Although this procedure was presented by the Planning Authority to the profession during a recent information meeting organised by the Kamra tal-Periti for its members, it is with regret that the Kamra tal-Periti notes no specific discussions were undertaken to address such concerns, and that most of the concernrs raised have not been addressed. These include:

  • the fact that the Legal Notice contains many vague statements which give the impression that anything can be regularised, making no distinction between minor irregularities (such as those previously covered by a CTB Concessions) and major ones;
  • the term ‘regularisation’ itself is not defined, neither in the Legal Notice, nor in the main Act;
  • there appears to be no provision for public consultation on individual applications, nor for consultation with various authorities such as the Superintendence of Cultural Heritage, the National Commission for Persons with Disability, and others;
  • there appears to be no mechanism for third parties to register an interest in an application unless they had previously reported the illegality to the Authority, and third parties do not have a right of appeal;
  • although some media reports have given the indication that decisions on these applications will be taken at public sittings of the Planning Board, this provision is not specifically stipulated in the Legal Notice;
  • while ODZ properties have been excluded, properties which are located within Urban Conservation Areas or which are themselves scheduled have not been excluded;
  • the main criterion on the basis of which the Authority will determine an application is whether or not it constitutes an ‘injury to amenity’, which is an entirely subjective criterion that it open to wide interpretation;
  • if an application is refused, the applicant is refunded a percentage of the fees of the application, however there is no obligation for the Authority to issue an enforcement notice and/or to request the removal of the illegality.

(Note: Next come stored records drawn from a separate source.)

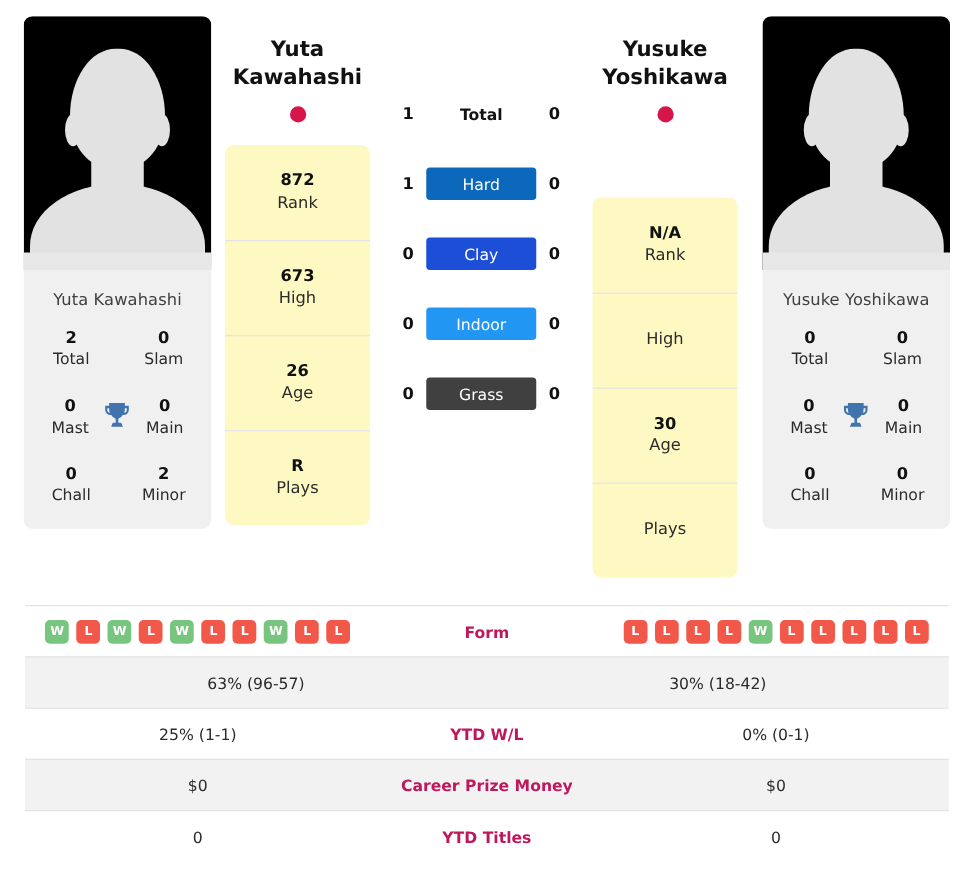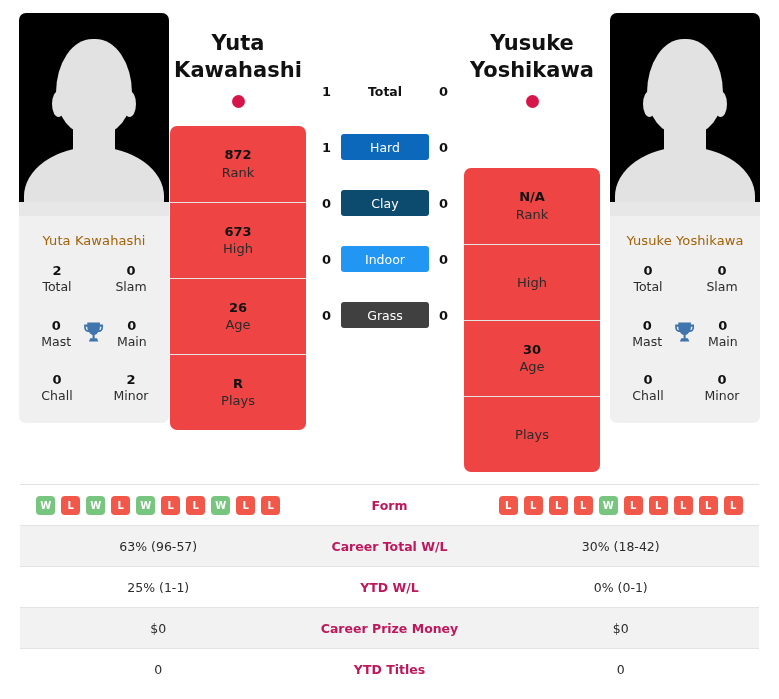--- a/index.html
+++ b/index.html
@@ -95,7 +95,7 @@
   .namecol.right { margin-right: 20px; }
   .pname {
     text-align: center;
-    font-size: 21px; font-weight: 700; color: #111;
+    font-size: 17px; font-weight: 700; color: #111;
     line-height: 1.28;
     margin-top: 30px;
   }

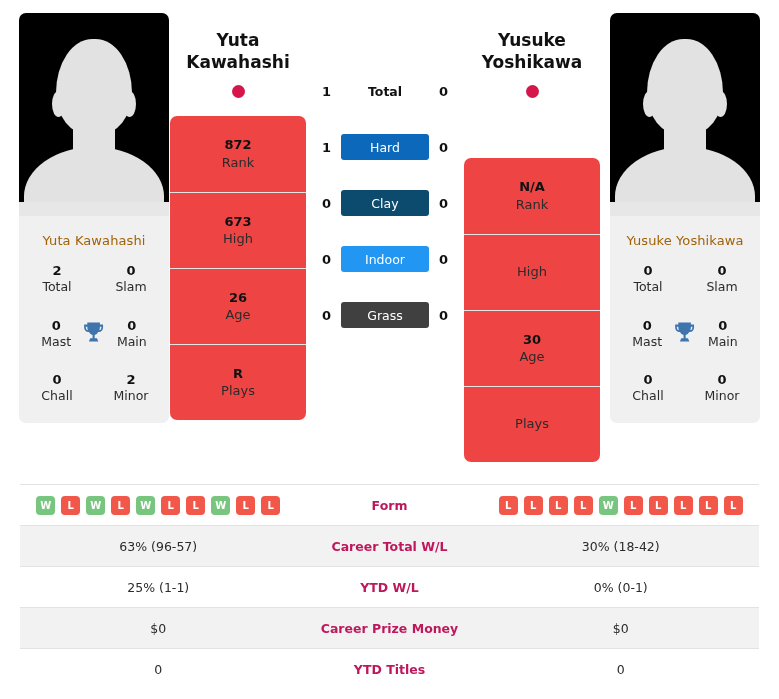--- a/index.html
+++ b/index.html
@@ -105,8 +105,8 @@
     margin-top: 11px;
   }
   .minicard {
-    width: 136px;
-    background: #ef4444;
+    width: 116px;
+    background: #fef9c3;
     border-radius: 7px;
     overflow: hidden;
   }

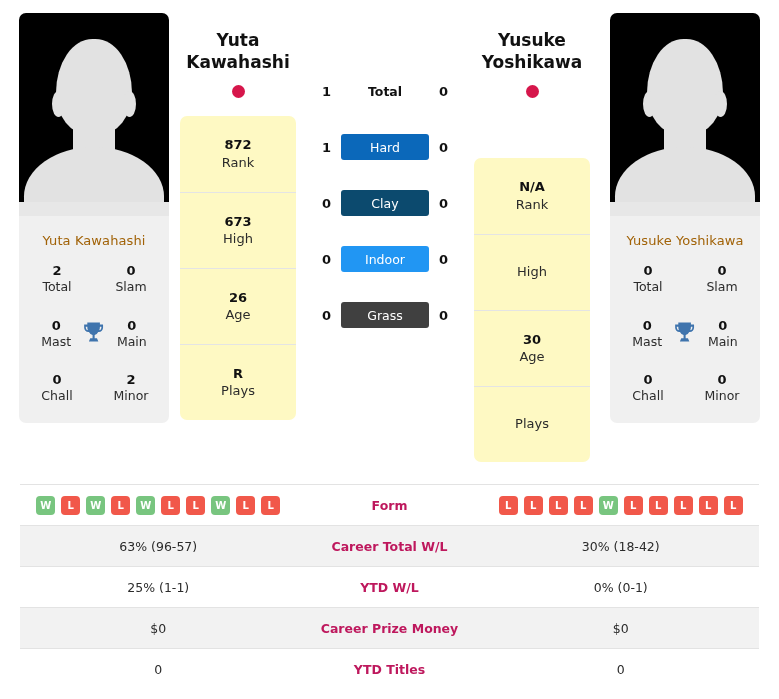--- a/index.html
+++ b/index.html
@@ -272,7 +272,7 @@
       </div>
       <div class="srow">
         <div class="sc r">0</div>
-        <div class="badge" style="background:#0c4a6e">Clay</div>
+        <div class="badge" style="background:#1d4ed8">Clay</div>
         <div class="sc l">0</div>
       </div>
       <div class="srow">

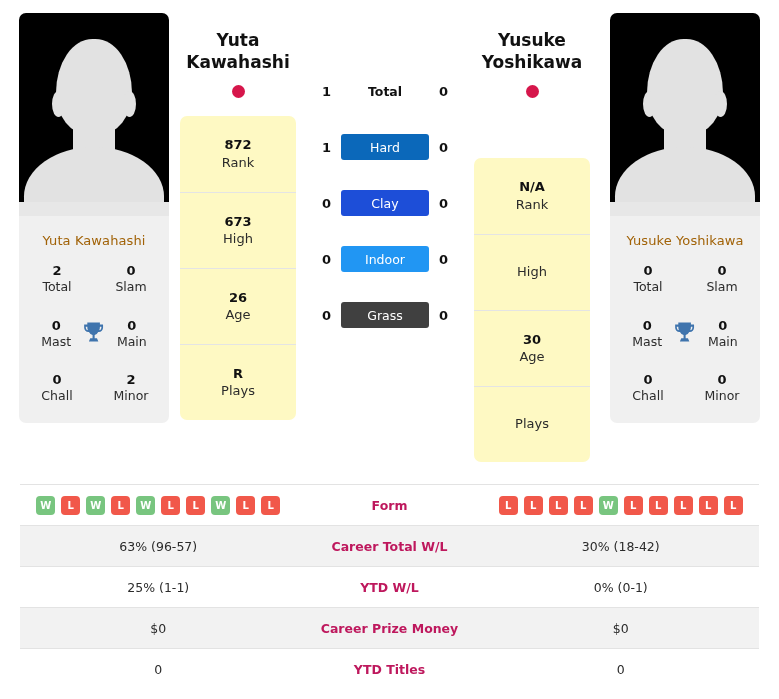--- a/index.html
+++ b/index.html
@@ -68,7 +68,7 @@
 
   .photo-name {
     text-align: center;
-    font-size: 13px; color: #a16207;
+    font-size: 13px; color: #404040;
     padding: 17px 4px 14px 4px;
     letter-spacing: .1px;
   }

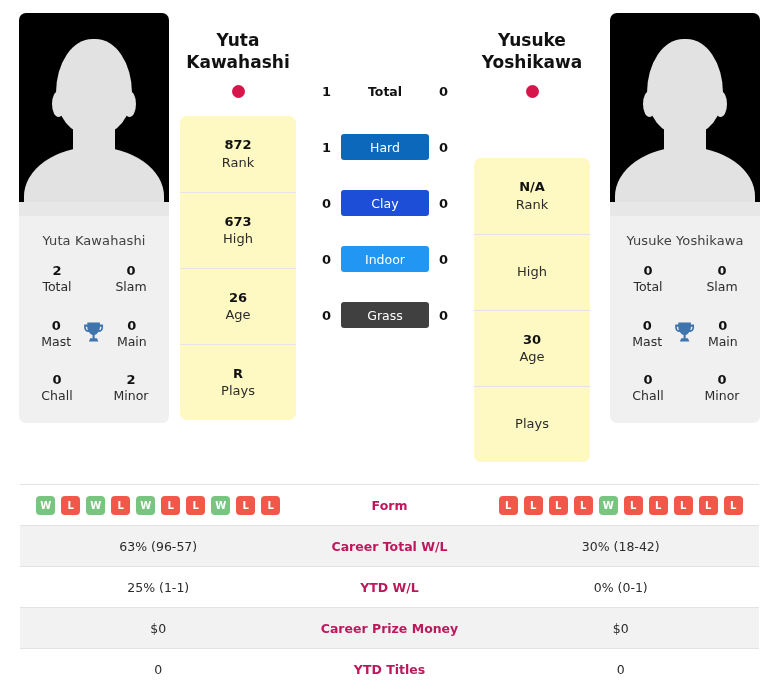--- a/index.html
+++ b/index.html
@@ -398,7 +398,6 @@
 
     <div class="trow shade">
       <div class="tl">63% (96-57)</div>
-      <div class="tm">Career Total W/L</div>
       <div class="tr">30% (18-42)</div>
     </div>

All of the above observations, and others already published by the Kamra tal-Periti during the public consultation phase, render these new regulations unclear and widely open to interpretation. Above all, they also fail to address the importance of promoting quality of our building stock by allowing illegalities which fall well below the minimum requirements of established regulations to be regularised and made legal.

PR 03/16 | Planning Authority’s reply unsatisfactory

The Kamra tal-Periti notes that the Planning Authority’s reply to its press release of the 11th May 2016 enters into a long-winded recount of various meetings held with the Kamra over the past months. However it blatantly fails to comment on the subject of the Kamra’s statement, namely that the revocation of the Development Notification Order (DNO) was carried out without consultation with the Kamra tal-Periti, and this in breach of the Development Planning Act.

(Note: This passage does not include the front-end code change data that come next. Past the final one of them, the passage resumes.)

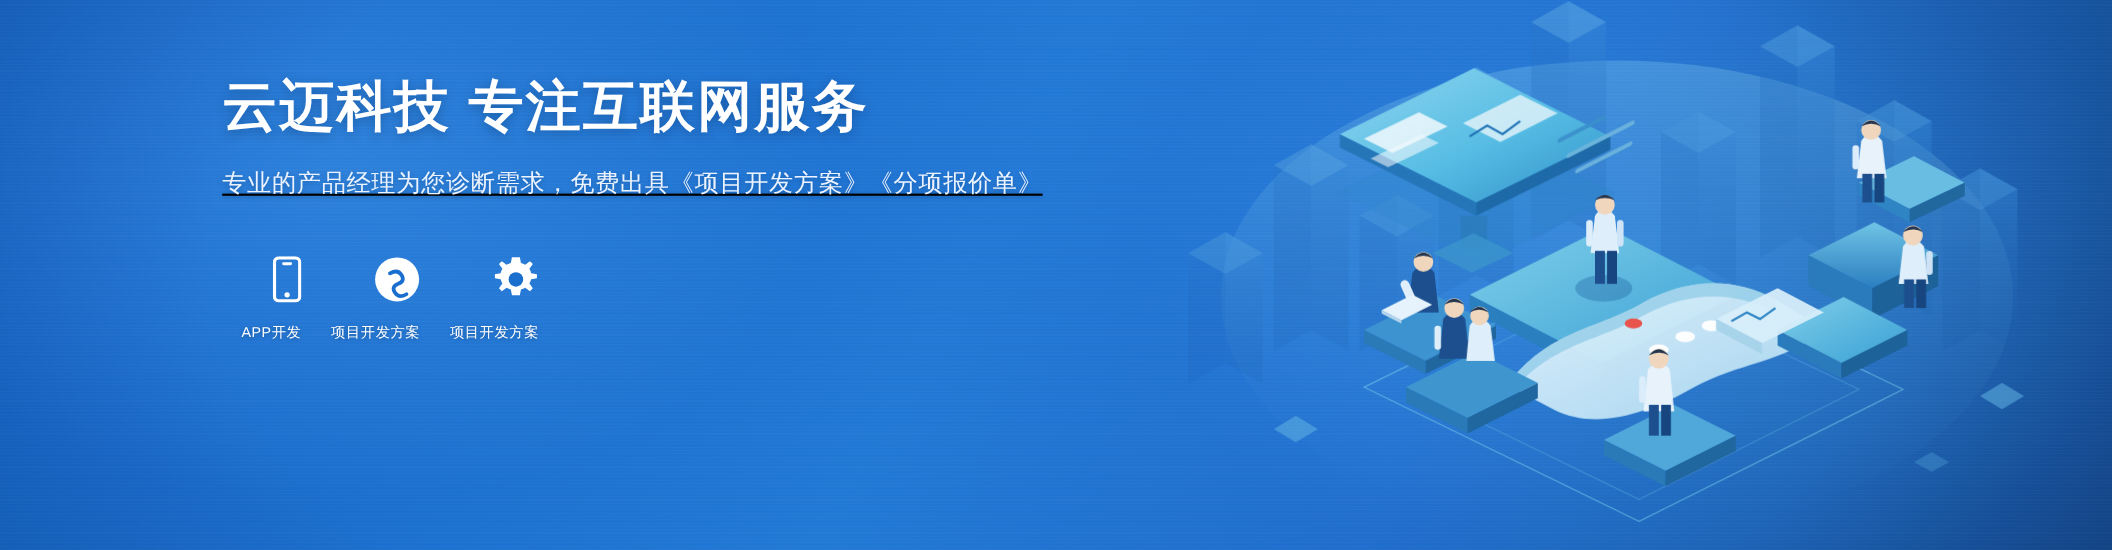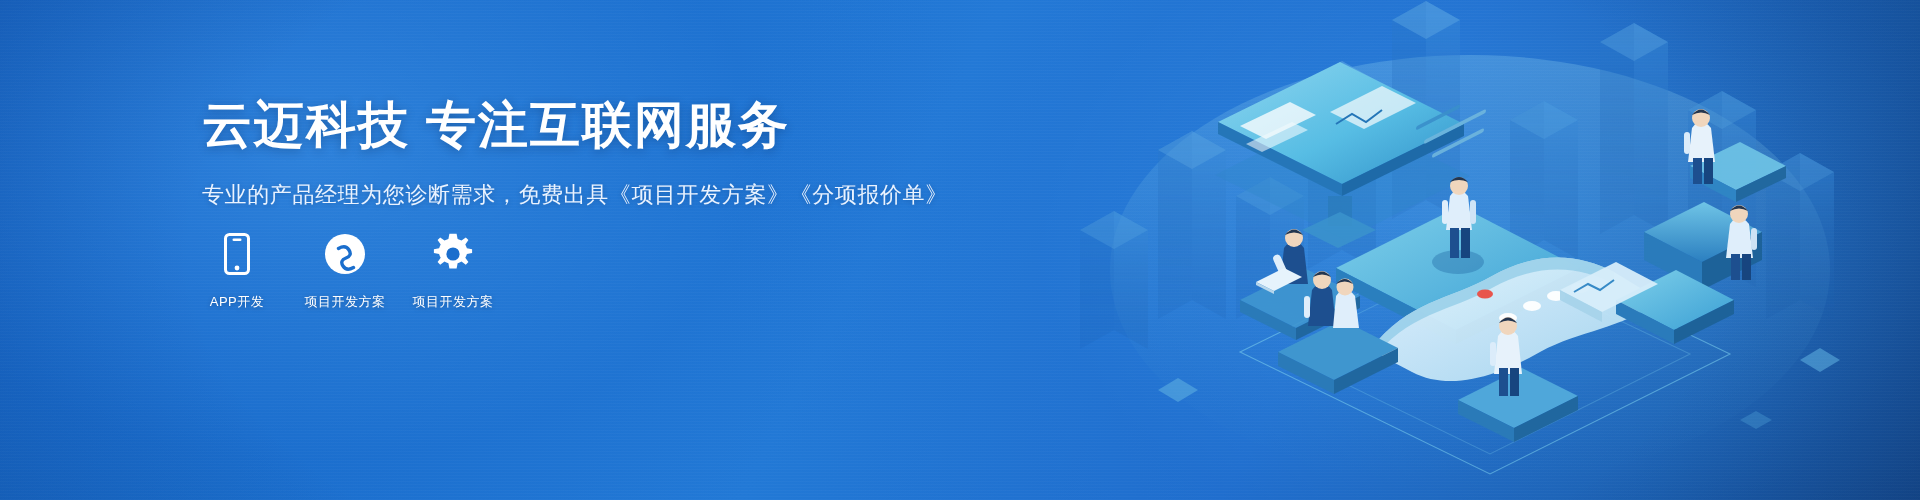--- a/index.html
+++ b/index.html
@@ -47,7 +47,6 @@
     letter-spacing:2px;
     white-space:nowrap;
     text-shadow:0 2px 10px rgba(3,30,70,0.30);
-    margin-top:28px;
   }
   #subtitle{
     margin-top:22px;

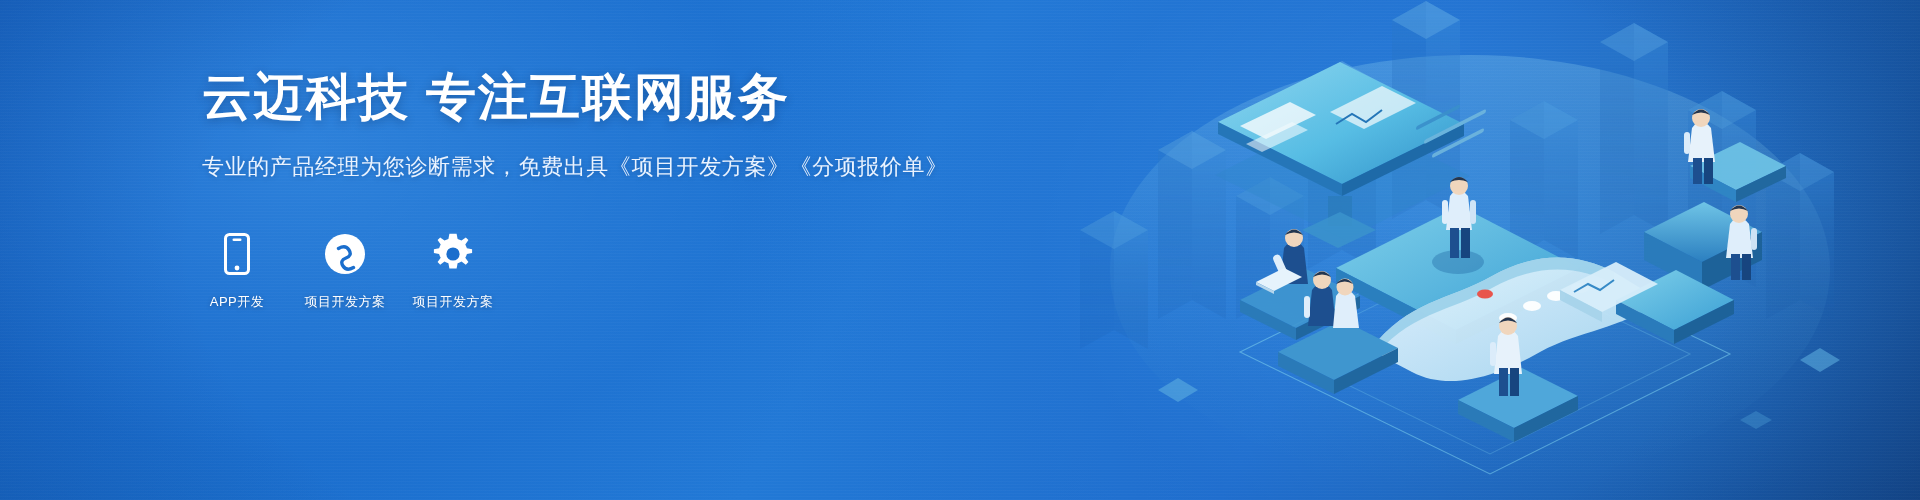--- a/index.html
+++ b/index.html
@@ -50,6 +50,7 @@
   }
   #subtitle{
     margin-top:22px;
+    text-decoration:underline;
   }
   .sub-line{
     font-size:22px;

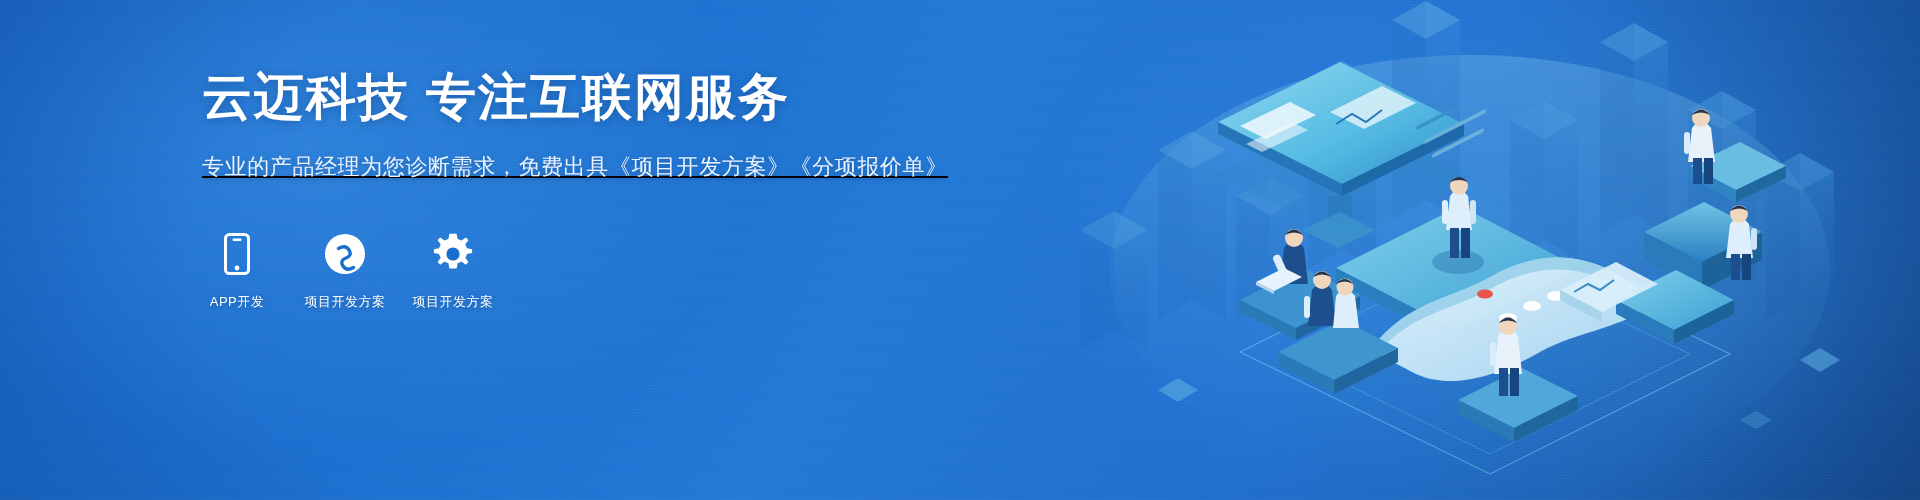--- a/index.html
+++ b/index.html
@@ -73,7 +73,7 @@
   .svc{
     display:flex;
     flex-direction:column;
-    align-items:center;
+    align-items:flex-end;
     cursor:pointer;
     width:74px;
   }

The Planning Authority is reminded that, at no point during the meetings held this year did it consult with the Kamra tal-Periti about the intention to revoke the Order in its entirety leaving a legal vacuum in the interim. The Kamra tal-Periti denies having been consulted on the new draft Development Order and on the revocation of the 2007 Order, and reiterates that this is a specific obligation of the Executive Council of the Planning Authority arising from the Development Planning Act.

The Planning Authority also failed to comment on the fact that as of Monday 9th May 2016 it was not accepting new DNO submissions, leaving the profession and the public in the dark as to when and how the new DNO regulations will be promulgated. This means that until such time as the new regulations are in place, certain works which were considered as permitted development under the Order, such as minor internal alterations, cannot be undertaken today since this would constitute illegal development in view of the revocation of the Order which regulated these types of works.